Public understanding and attitudes to irregular migration in Italy
Laurence Lessard-Phillips and Giulia Garofalo Geymonat
How to cite:
Lessard-Phillips, L., Garofalo, G. (2026). Public understanding and attitudes to irregular migration in Italy. I-CLAIM. DOI: https://zenodo.org/records/19352615
Public understanding and attitudes to irregular migration in Italy
Laurence Lessard-Phillips and Giulia Garofalo Geymonat
This report presents the findings of the I-CLAIM survey on public perceptions of irregular migration, conducted in Italy in February 2025 with a nationally representative sample of 1,077 adults. The survey offers novel empirical insights into public understandings of irregular migration in Italy, including how it is defined, the extent of public knowledge, and prevailing attitudes toward irregular migrants, particularly in relation to work.
The findings point to substantial knowledge deficits. A majority of respondents markedly overestimated the proportion of irregular migrants within the foreign-born population. While existing estimates indicate that irregular migrants represent 9.4% of the foreign-born population, respondents consistently reported significantly higher figures. This tendency was especially pronounced among older individuals and those with right-leaning political orientations, although it was also evident among younger respondents and voters of the Partito Democratico.
Knowledge gaps were also apparent in relation to pathways into irregular status. When asked about the processes through which irregularity arises, respondents predominantly associated irregular status with unauthorised border crossings and pending asylum applications, reflecting dominant media and political framings. In contrast, fewer respondents identified routine administrative mechanisms—such as visa overstaying or the loss of residence status following employment changes—which play a central role in the production of irregularity within the Italian context.

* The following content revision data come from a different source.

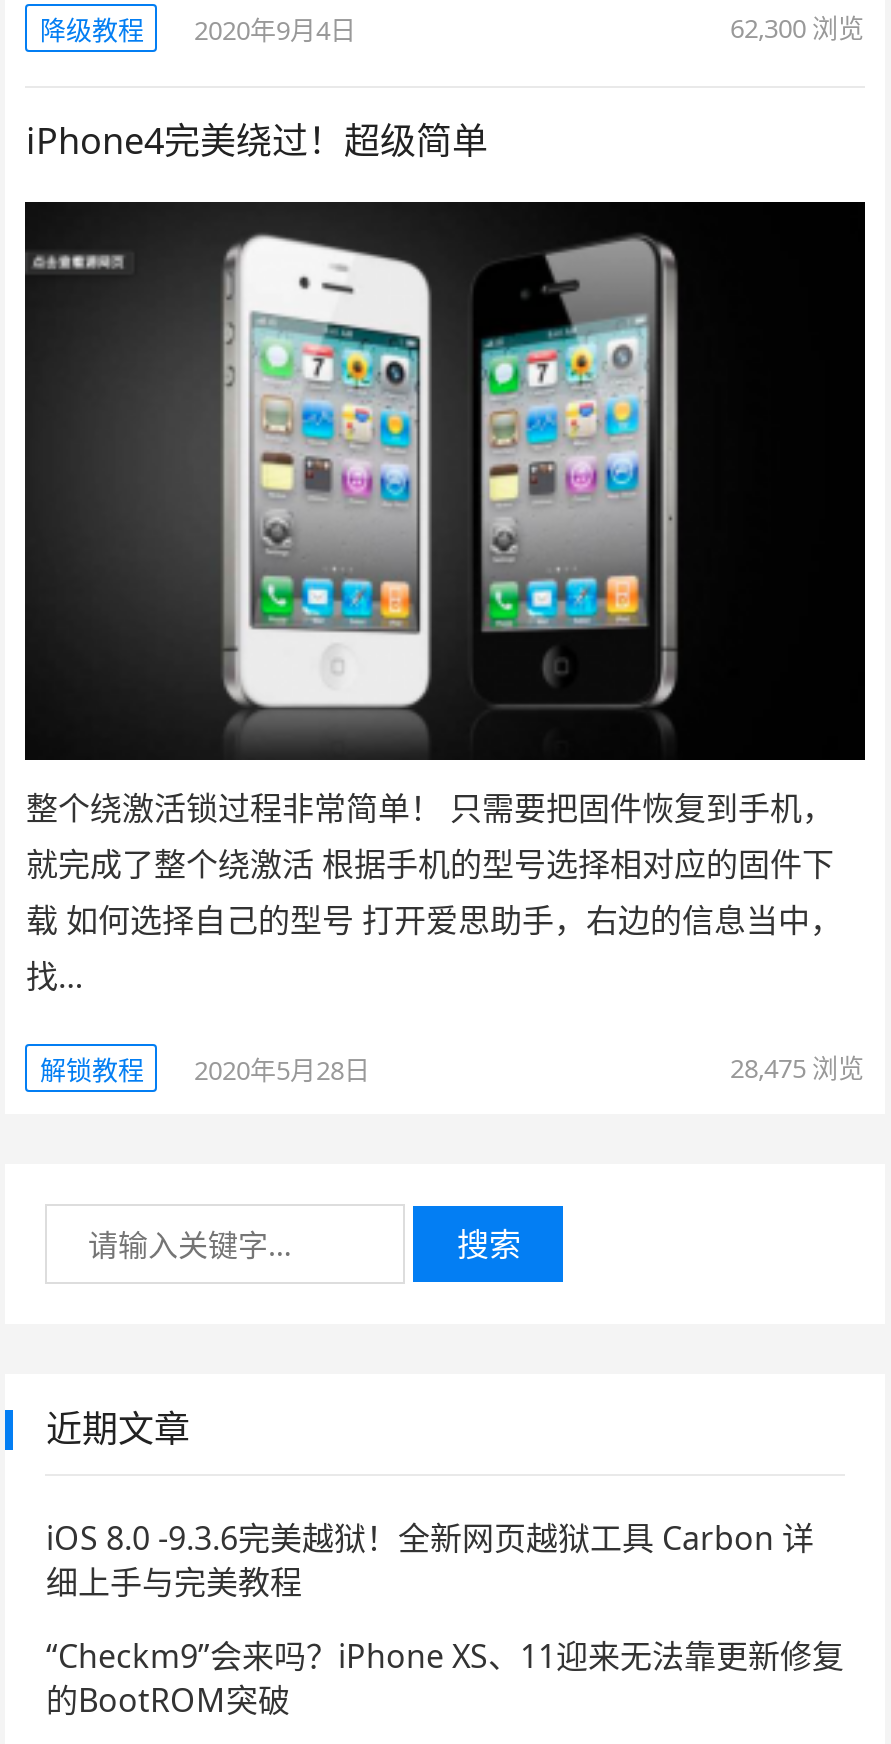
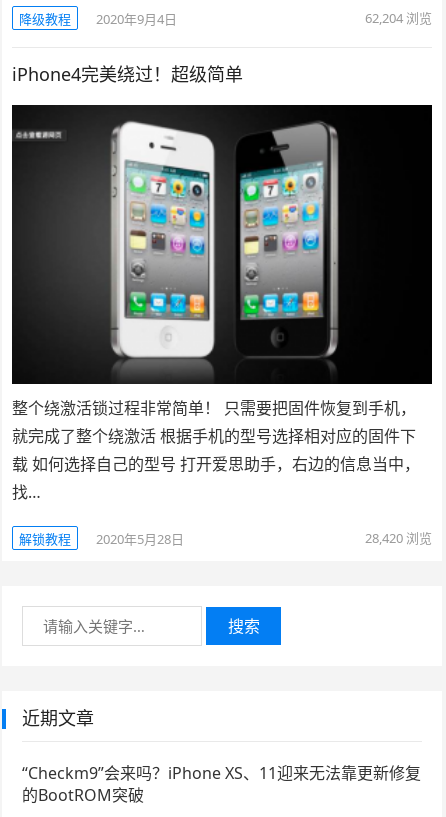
- 62,300浏览
+ 62,204浏览

- 28,475浏览
+ 28,420浏览

- iOS 8.0 -9.3.6完美越狱！全新网页越狱工具 Carbon 详
- 细上手与完美教程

Perceptions of irregular migrants and employment were characterised by ambivalence. Respondents identified sectors such as agriculture, construction, cleaning, care work (including childcare and eldercare), food delivery, and hospitality as key areas of irregular employment. In open-ended responses, additional sectors such as street-based vending and sex work were also mentioned.
In hiring experiments, they revealed a pragmatic orientation: respondents tended to favour candidates with longer residence in Italy, positive recommendations, and established family ties in the country, even where irregular status was implied. These preferences, however, were shaped by racialised hierarchies, with candidates from Morocco being less favourably evaluated compared to those from Peru and Ukraine, and women less favourably viewed when they do not have their family and friends in Italy.
Perceptions of integration were primarily shaped by indicators of social embeddedness, notably proficiency in the Italian language and the presence of family and social networks in Italy. Overall, respondents reported relatively low levels of social distance in workplace settings, and even lower levels in commercial and domestic contexts—particularly significant given the prevalence of irregular migrant domestic and care work in private households in Italy.
In sum, the survey demonstrates that public understandings of irregular migration in Italy are fragmented, uneven, and frequently misaligned with empirical realities. Attitudes reflect a combination of suspicion and pragmatism, alongside a degree of openness toward markers of social integration and belonging. These findings underscore the need to address both widespread misperceptions and the broader narrative frameworks that shape public discourse on irregular migration.